▶ [WHAT THE EXERCISE ASKS]: Find the lines in the records below that contain "number", and report each of them.

[[ INFORMATION GIVEN open ]]

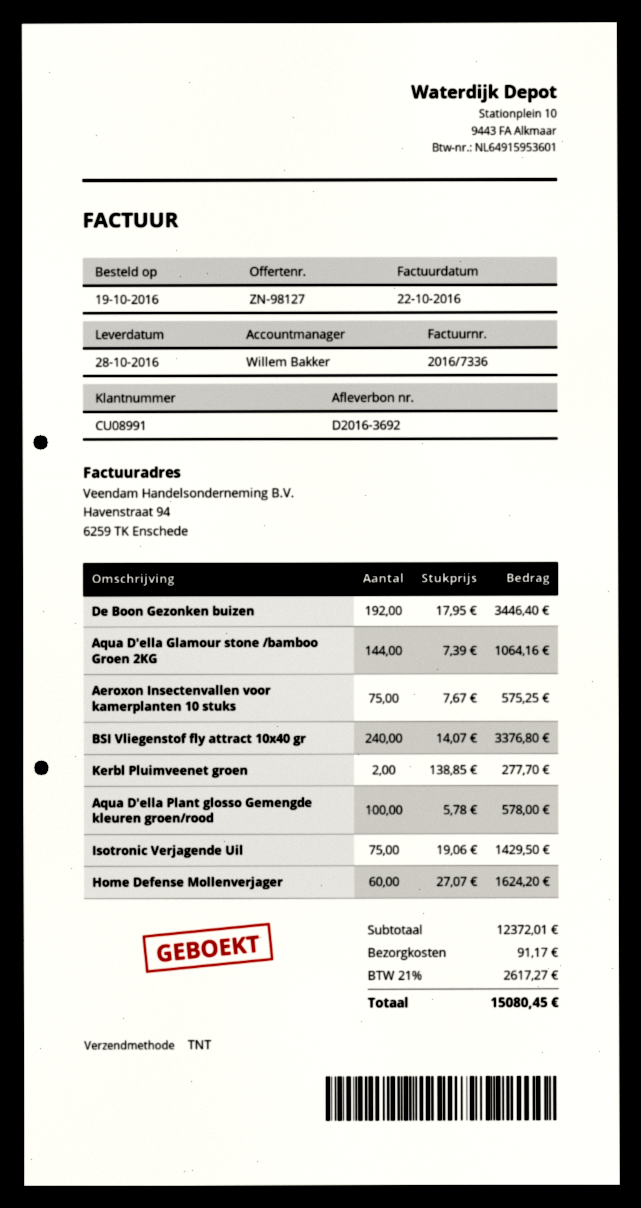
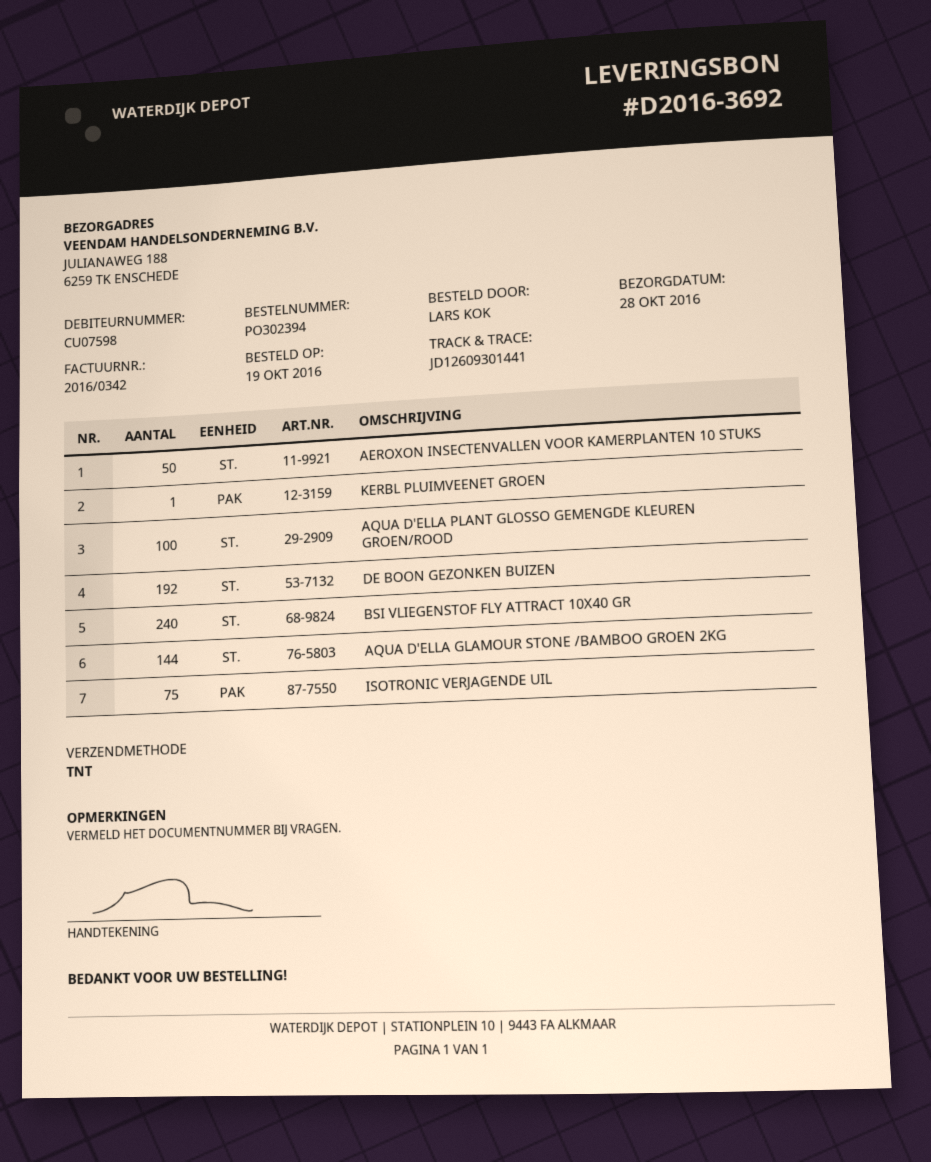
invoice number: 2016/7336 -> 2016/0342
customer number: CU08991 -> CU07598
Aeroxon Insectenvallen voor kamerplanten 10 stuks: 75 -> 50
Kerbl Pluimveenet groen: 2 -> 1
Home Defense Mollenverjager: 60 -> none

[[ INFORMATION GIVEN closed ]]

▶ [TASK ANSWER]:
invoice number: 2016/7336 -> 2016/0342
customer number: CU08991 -> CU07598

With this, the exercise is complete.